When my doctors told me it was cancer, I'm not going to lie, I was really scared.
I was just 24 at the time and felt like a normal healthy guy who loved playing sports and who was up for anything. The first time I remember feeling ill, I was on a ski trip with my friends in France. I was enjoying the days on the slopes and the nights in the bars until one morning I woke up with the feeling that something just wasn't right. Things got gradually worse over the next few months, and eventually I was feeling sick all the time, so I went to see my doctor and after a lengthy investigation process I was told I had bowel cancer.
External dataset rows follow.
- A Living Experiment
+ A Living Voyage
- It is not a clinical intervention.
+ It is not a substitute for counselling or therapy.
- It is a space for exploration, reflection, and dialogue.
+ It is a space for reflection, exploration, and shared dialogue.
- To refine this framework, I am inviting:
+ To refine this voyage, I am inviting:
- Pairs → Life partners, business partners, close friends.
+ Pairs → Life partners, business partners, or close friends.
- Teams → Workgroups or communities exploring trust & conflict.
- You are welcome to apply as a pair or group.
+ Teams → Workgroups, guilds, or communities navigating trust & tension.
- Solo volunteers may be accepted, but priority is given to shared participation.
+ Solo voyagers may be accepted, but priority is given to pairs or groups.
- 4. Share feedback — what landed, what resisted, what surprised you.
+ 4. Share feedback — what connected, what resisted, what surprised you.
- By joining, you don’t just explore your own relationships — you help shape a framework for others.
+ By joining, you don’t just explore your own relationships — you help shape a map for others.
One of the hardest things was being told that I wouldn't be able to have kids; I thought my life had ended, it was literally the worst feeling of my life, and I really had to fight back the tears. I came out of this appointment feeling terrible, and I went back home and locked myself in my room and cried. Even though I wasn't in a relationship at the time, it was devastating. I knew that one day I wanted to have kids, so before the operation to remove the tumour, I decided to freeze a sperm sample. I knew the chances were slim, but this way I would have a chance of one day being a dad.
I was worried about telling my colleagues at Travis Perkins, but when I did everyone was great. The construction sector can sometimes be pretty macho and looking back I was worried about appearing weak by asking for help. My bosses were very supportive and let me work when I felt well enough and take time off when I needed it. My family and friends were great as well, and talking things through was really helpful and made me feel loads better.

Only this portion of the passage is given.